TASK DESCRIPTION:
Write out the line that contains "JVAM | JENKINS", then every following line to the end of the records below, with no other lines and no changes.

RECORDED INFORMATION:
::::
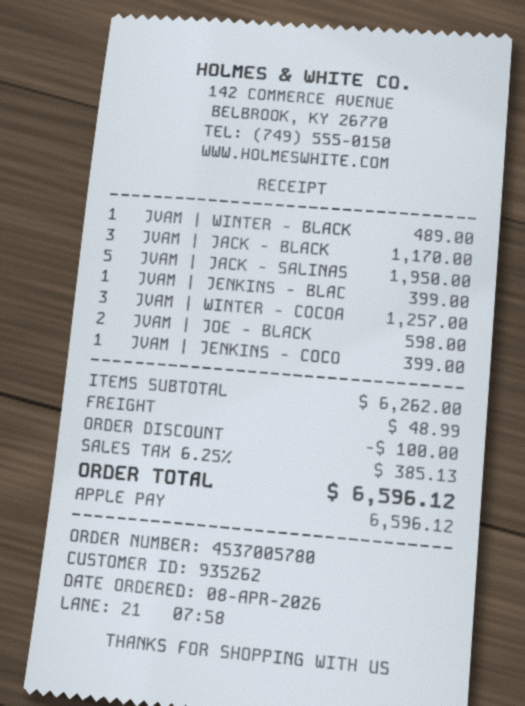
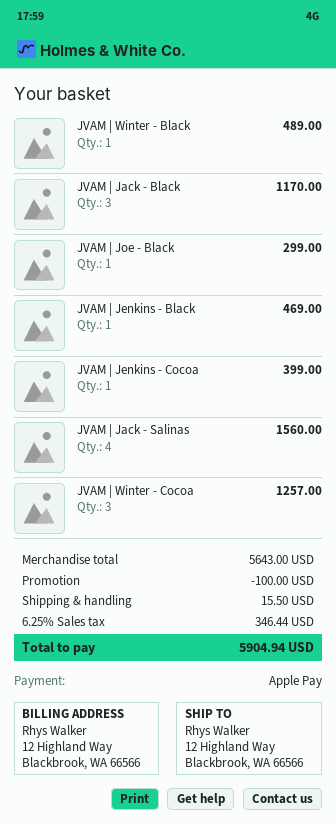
JVAM | JACK - SALINAS: 5 for 1950.00 -> 4 for 1560.00
JVAM | JENKINS - BLAC: 1 for 399.00 -> 1 for 469.00
JVAM | JOE - BLACK: 2 for 598.00 -> 1 for 299.00
subtotal: 6262.00 -> 5643.00
shipping: 48.99 -> 15.50
tax: 6.25% = 385.13 -> 6.25% = 346.44
total: 6596.12 -> 5904.94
::::
WRITTEN ANSWER:
JVAM | JENKINS - BLAC: 1 for 399.00 -> 1 for 469.00
JVAM | JOE - BLACK: 2 for 598.00 -> 1 for 299.00
subtotal: 6262.00 -> 5643.00
shipping: 48.99 -> 15.50
tax: 6.25% = 385.13 -> 6.25% = 346.44
total: 6596.12 -> 5904.94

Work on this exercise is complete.